Friday, May 1, 2015

EL POETA | Program Review

A Mexican Poet’s Crusade for Justice
By Gregg Barrios


The work of Mexican writer Javier Sicilia was little known outside of his country although his prize-winning poetry and his fearless work as a political analyst for Proceso, Mexico’s weekly political magazine are must reading. But four years ago, Sicilia came to international attention when his 24-year-old son Juan Francisco became an innocent victim of Mexico’s drug wars. The younger Sicilia along with six other friends were bound and gagged with duct tape. They died of asphyxiation.  

At a press conference, Sicilia told the New York Times: “What my son did was give a name and a face to the 40,000 dead. My pain gave a face to the pain of other families. I think a country is like a house, and the destruction of someone is the destruction of our families.”

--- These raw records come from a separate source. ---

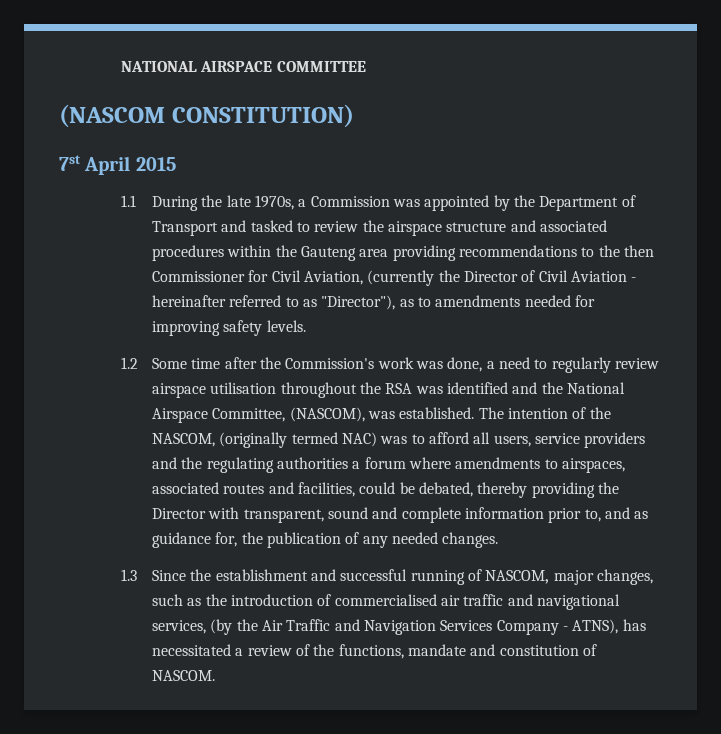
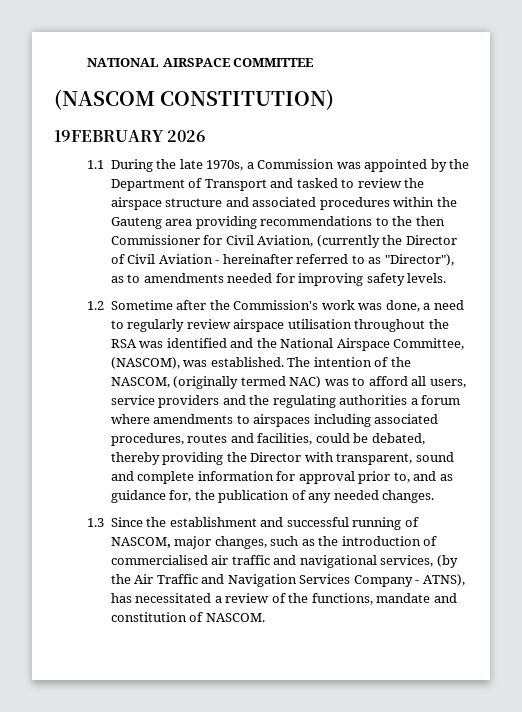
- 7st April 2015
+ 19FEBRUARY 2026
- 1.2 Some time after the Commission's work was done, a need to regularly review airspace utilisation throughout the RSA was identified and the National Airspace Committee, (NASCOM), was established.
+ 1.2 Sometime after the Commission's work was done, a need to regularly review airspace utilisation throughout the RSA was identified and the National Airspace Committee, (NASCOM), was established.
- The intention of the NASCOM, (originally termed NAC) was to afford all users, service providers and the regulating authorities a forum where amendments to airspaces, associated routes and facilities, could be debated, thereby providing the Director with transparent, sound and complete information prior to, and as guidance for, the publication of any needed changes.
+ The intention of the NASCOM, (originally termed NAC) was to afford all users, service providers and the regulating authorities a forum where amendments to airspaces including associated procedures, routes and facilities, could be debated, thereby providing the Director with transparent, sound and complete information for approval prior to, and as guidance for, the publication of any needed changes.

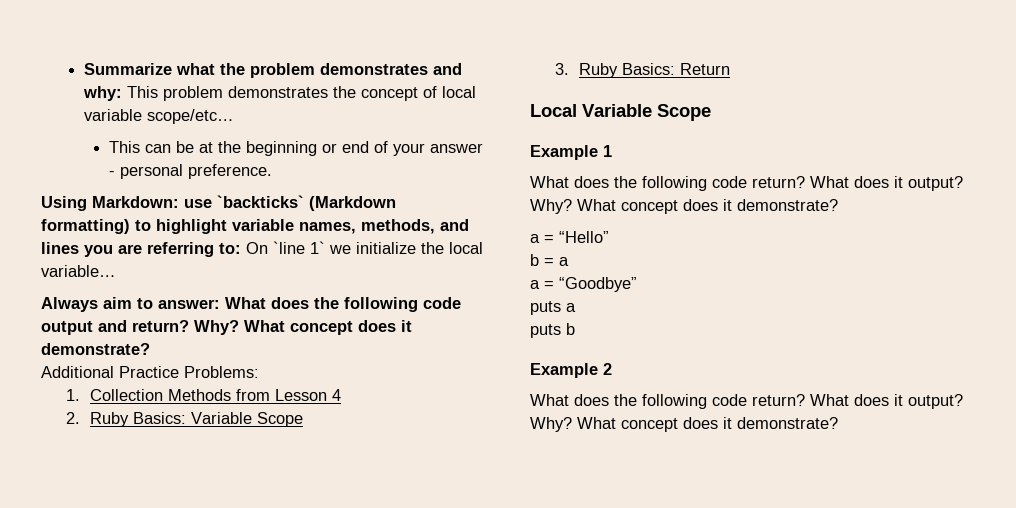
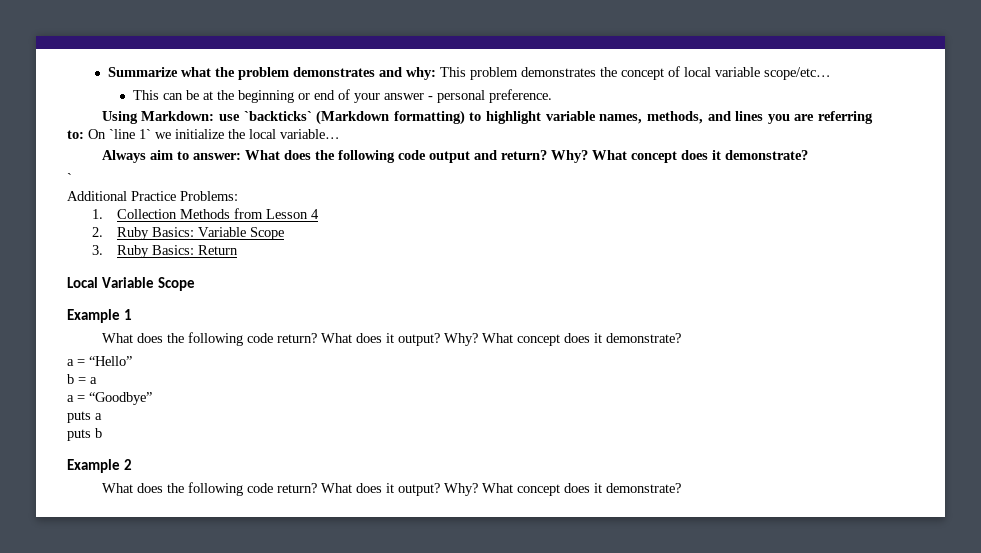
+ `

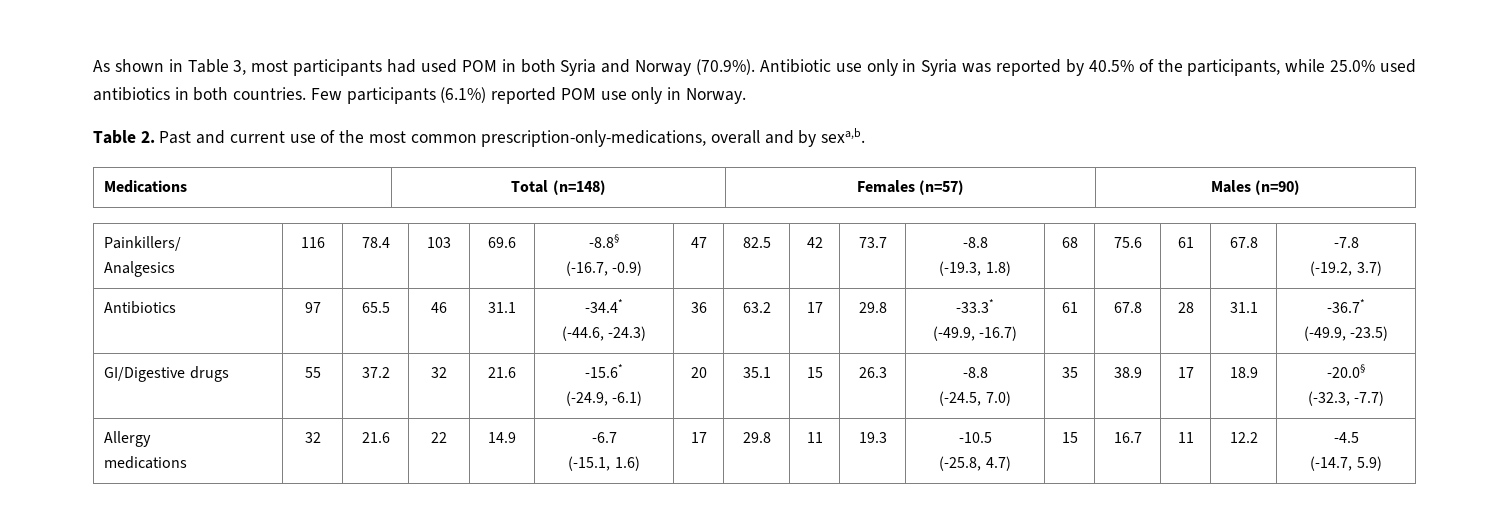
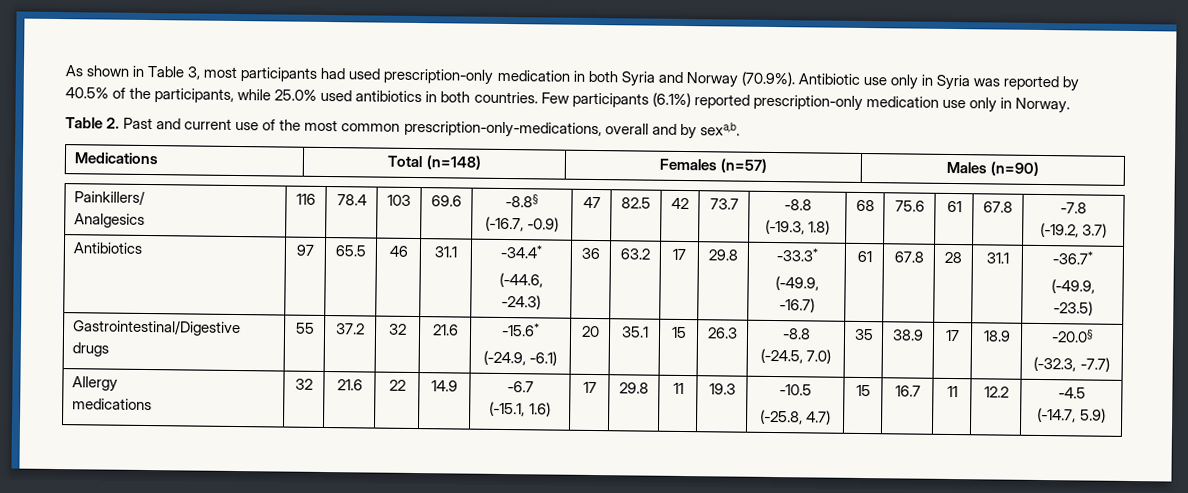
- As shown in Table 3, most participants had used POM in both Syria and Norway (70.9%). Antibiotic use only in Syria was reported by 40.5% of the participants, while 25.0% used antibiotics in both countries.
+ As shown in Table 3, most participants had used prescription-only medication in both Syria and Norway (70.9%). Antibiotic use only in Syria was reported by 40.5% of the participants, while 25.0% used antibiotics in both countries.
- Few participants (6.1%) reported POM use only in Norway.
+ Few participants (6.1%) reported prescription-only medication use only in Norway.
- GI/Digestive drugs | 55 | 37.2 | 32 | 21.6 | -15.6*
+ Gastrointestinal/Digestive drugs | 55 | 37.2 | 32 | 21.6 | -15.6*

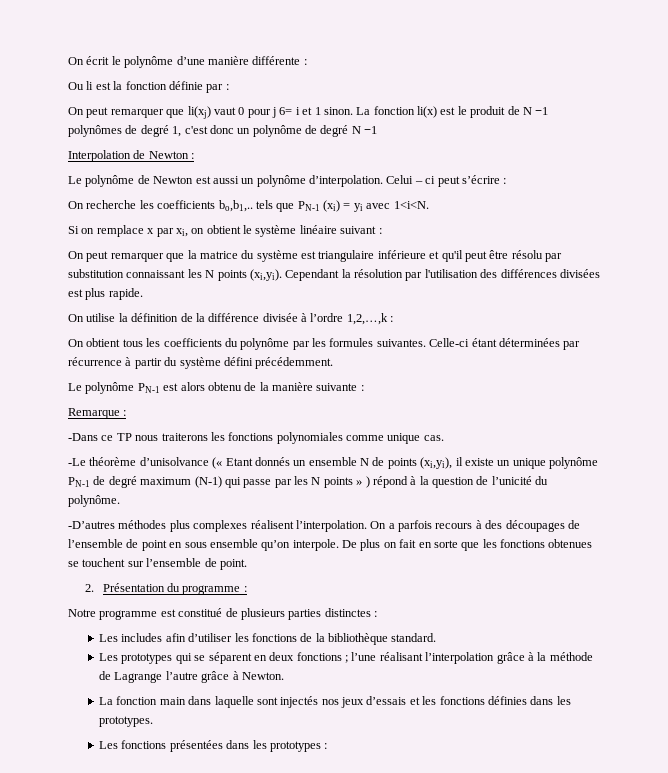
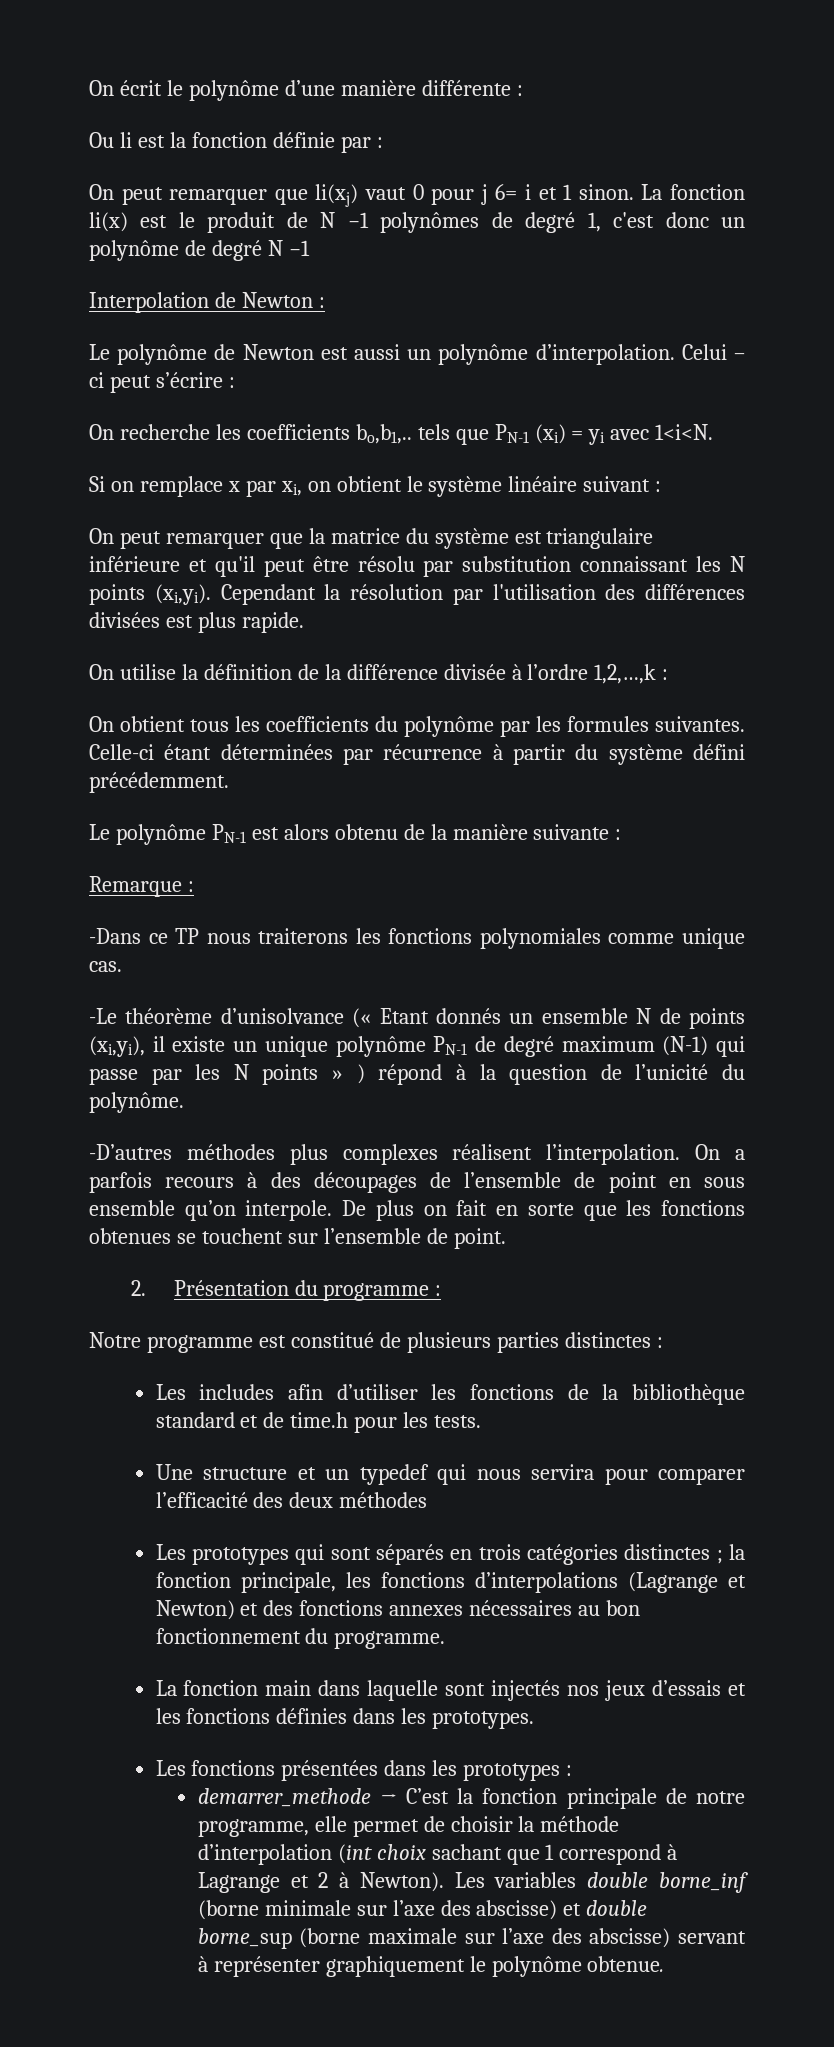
- Les includes afin d’utiliser les fonctions de la bibliothèque standard.
- Les prototypes qui se séparent en deux fonctions ; l’une réalisant l’interpolation grâce à la méthode de Lagrange l’autre grâce à Newton.
+ Les includes afin d’utiliser les fonctions de la bibliothèque standard et de time.h pour les tests.
+ Une structure et un typedef qui nous servira pour comparer l’efficacité des deux méthodes
+ Les prototypes qui sont séparés en trois catégories distinctes ; la fonction principale, les fonctions d’interpolations (Lagrange et Newton) et des fonctions annexes nécessaires au bon fonctionnement du programme.
+ demarrer_methode → C’est la fonction principale de notre programme, elle permet de choisir la méthode d’interpolation (int choix sachant que 1 correspond à Lagrange et 2 à Newton). Les variables double borne_inf (borne minimale sur l’axe des abscisse) et double borne_sup (borne maximale sur l’axe des abscisse) servant à représenter graphiquement le polynôme obtenue.

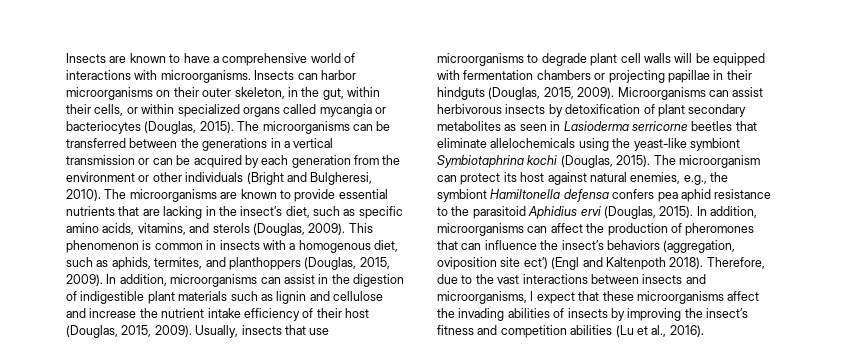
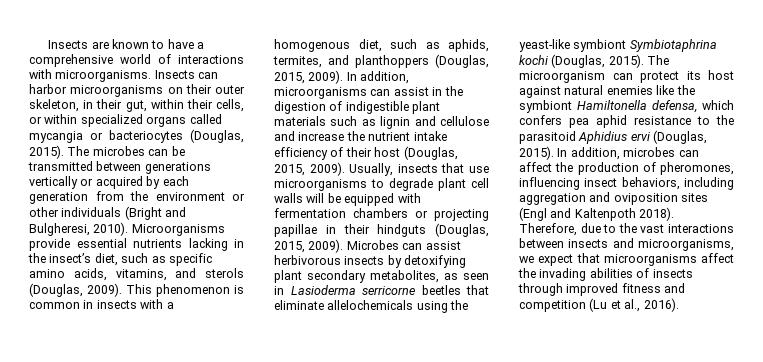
- Insects can harbor microorganisms on their outer skeleton, in the gut, within their cells, or within specialized organs called mycangia or bacteriocytes (Douglas, 2015).
+ Insects can harbor microorganisms on their outer skeleton, in their gut, within their cells, or within specialized organs called mycangia or bacteriocytes (Douglas, 2015).
- The microorganisms can be transferred between the generations in a vertical transmission or can be acquired by each generation from the environment or other individuals (Bright and Bulgheresi, 2010).
+ The microbes can be transmitted between generations vertically or acquired by each generation from the environment or other individuals (Bright and Bulgheresi, 2010).
- The microorganisms are known to provide essential nutrients that are lacking in the insect’s diet, such as specific amino acids, vitamins, and sterols (Douglas, 2009).
+ Microorganisms provide essential nutrients lacking in the insect’s diet, such as specific amino acids, vitamins, and sterols (Douglas, 2009).
- Microorganisms can assist herbivorous insects by detoxification of plant secondary metabolites as seen in Lasioderma serricorne beetles that eliminate allelochemicals using the yeast-like symbiont Symbiotaphrina kochi (Douglas, 2015).
+ Microbes can assist herbivorous insects by detoxifying plant secondary metabolites, as seen in Lasioderma serricorne beetles that eliminate allelochemicals using the yeast-like symbiont Symbiotaphrina kochi (Douglas, 2015).
- The microorganism can protect its host against natural enemies, e.g., the symbiont Hamiltonella defensa confers pea aphid resistance to the parasitoid Aphidius ervi (Douglas, 2015).
+ The microorganism can protect its host against natural enemies like the symbiont Hamiltonella defensa, which confers pea aphid resistance to the parasitoid Aphidius ervi (Douglas, 2015).
- In addition, microorganisms can affect the production of pheromones that can influence the insect’s behaviors (aggregation, oviposition site ect’) (Engl and Kaltenpoth 2018).
+ In addition, microbes can affect the production of pheromones, influencing insect behaviors, including aggregation and oviposition sites (Engl and Kaltenpoth 2018).
- Therefore, due to the vast interactions between insects and microorganisms, I expect that these microorganisms affect the invading abilities of insects by improving the insect’s fitness and competition abilities (Lu et al., 2016).
+ Therefore, due to the vast interactions between insects and microorganisms, we expect that microorganisms affect the invading abilities of insects through improved fitness and competition (Lu et al., 2016).

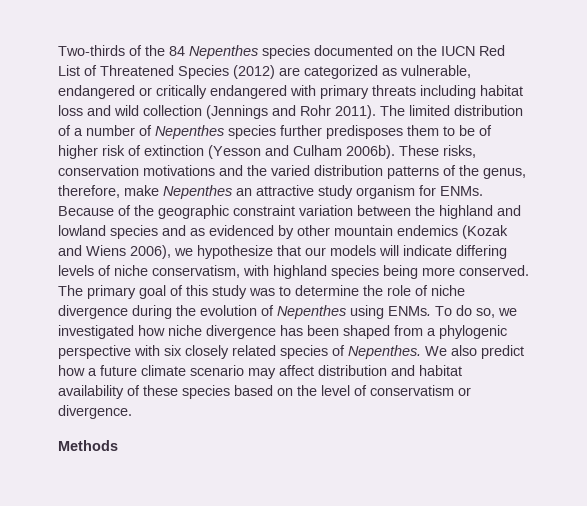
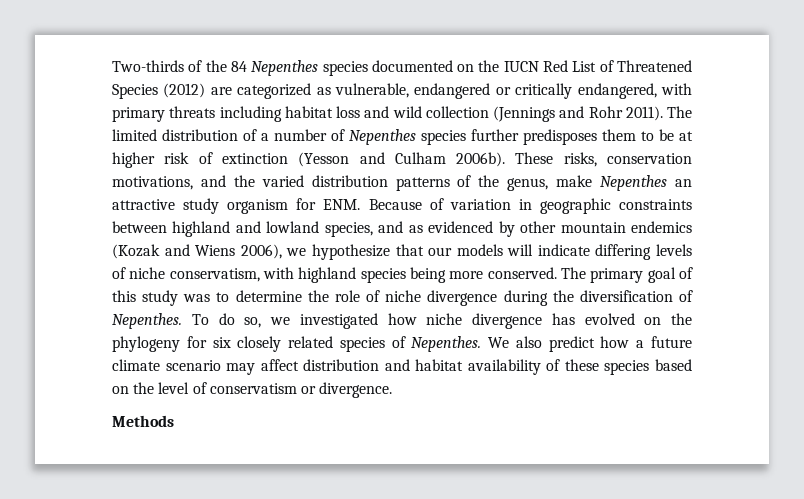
- Two-thirds of the 84 Nepenthes species documented on the IUCN Red List of Threatened Species (2012) are categorized as vulnerable, endangered or critically endangered with primary threats including habitat loss and wild collection (Jennings and Rohr 2011).
+ Two-thirds of the 84 Nepenthes species documented on the IUCN Red List of Threatened Species (2012) are categorized as vulnerable, endangered or critically endangered, with primary threats including habitat loss and wild collection (Jennings and Rohr 2011).
- The limited distribution of a number of Nepenthes species further predisposes them to be of higher risk of extinction (Yesson and Culham 2006b).
+ The limited distribution of a number of Nepenthes species further predisposes them to be at higher risk of extinction (Yesson and Culham 2006b).
- These risks, conservation motivations and the varied distribution patterns of the genus, therefore, make Nepenthes an attractive study organism for ENMs. Because of the geographic constraint variation between the highland and lowland species and as evidenced by other mountain endemics (Kozak and Wiens 2006), we hypothesize that our models will indicate differing levels of niche conservatism, with highland species being more conserved.
+ These risks, conservation motivations, and the varied distribution patterns of the genus, make Nepenthes an attractive study organism for ENM. Because of variation in geographic constraints between highland and lowland species, and as evidenced by other mountain endemics (Kozak and Wiens 2006), we hypothesize that our models will indicate differing levels of niche conservatism, with highland species being more conserved.
- The primary goal of this study was to determine the role of niche divergence during the evolution of Nepenthes using ENMs.
+ The primary goal of this study was to determine the role of niche divergence during the diversification of Nepenthes.
- To do so, we investigated how niche divergence has been shaped from a phylogenic perspective with six closely related species of Nepenthes.
+ To do so, we investigated how niche divergence has evolved on the phylogeny for six closely related species of Nepenthes.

All along Sicilia had been reporting on the growing number of innocent casualties after the U.S. backed President Felipe Calderón’s 2006 war on drugs that employed military force to capture or kill cartel leaders. In a face-to-face exchange Sicilia requested that the Mexican president ask pardon from the nation for the lost lives of innocent victims. Calderón responded that if it hadn’t been for his war against the drug cartels the real criminals, there would have been more innocent deaths.

EL POETA on PBS’s Voces chronicles Sicilia’s formation of an activist group (Movement for Peace with Justice and Dignity) that began as protests in the capital city. It evolved into a nation-wide movement to unite and inform the Mexican citizenry of the thousands of deaths related to organized crime. Their rallying cry: “No mas sangre!” and “Estamos hasta la madre.” (No more blood; We’re Up to Here!) At one point, Sicilia’s caravan mobilized over 200,000 participants from Juarez, Chihuahua, Durango and Tijuana with great success.

In 2012, Sicilia brought his peace caravan to the U.S. Los Angeles Times journalist Rubén Martínez described it as “a mission to bring to the American people's conscience their shared responsibility for the thousands of dead, missing and displaced in the drug war. Among the broader American public the drug war is perceived as Mexico's, not ours, never mind that the weapons doing the bloodletting are in great part supplied by the United States.”

In Los Angeles, the group held photocopies of their loved ones. In Phoenix, they visited Sheriff Joe Arpaio's infamous Tent City in order to denounce the failed War on Drugs which has claimed tens of thousands of innocent lives in Mexico. In D.C., Black civil rights leader John Lewis inspires them by citing the non-violent marches of Dr. Martin Luther King. In Baltimore, Black mothers embrace Mexican mothers both losing sons to the drug wars.

The Mexican government’s war on drug cartels continues as the body count of innocent victims escalates: 160,000 dead, 30,000 missing, nearly 500,000 displaced and the same 98% of impunity as the previous regime.

In late 2014, forty-three students disappeared in Ayotzinapa without a trace. This led to massive disruptions and demonstrations throughout Mexico and a call for sitting President Enrique Peña Nieto’s resignation. The film is dedicated to those missing students.

In his final poem, dedicated to his son, Sicilia wrote: “The world is not worthy of worthy of the Word / they suffocated it, deep inside us /as they suffocated you, as they tore apart your lungs ... / the pain does not leave me /all that remains is a world / through the silence of the righteous, / only through your silence / and my silence, Juanelo.”

Sicilia’s voice has not been silenced. He continues to speak out in a clear, elegant voice of engagement. As the American writer Flannery O’Connor once wrote, “To the hard of hearing you shout, and for the almost blind, you draw large and startling pictures.”

EL POETA is necessary viewing. It will enlighten, as it will inform you. Bless Javier Sicilia!


Gregg Barrios is a poet, playwright and journalist. He is a 2013 USC Annenberg Getty Fellow. He serves on the board of directors of the National Book Critics Circle.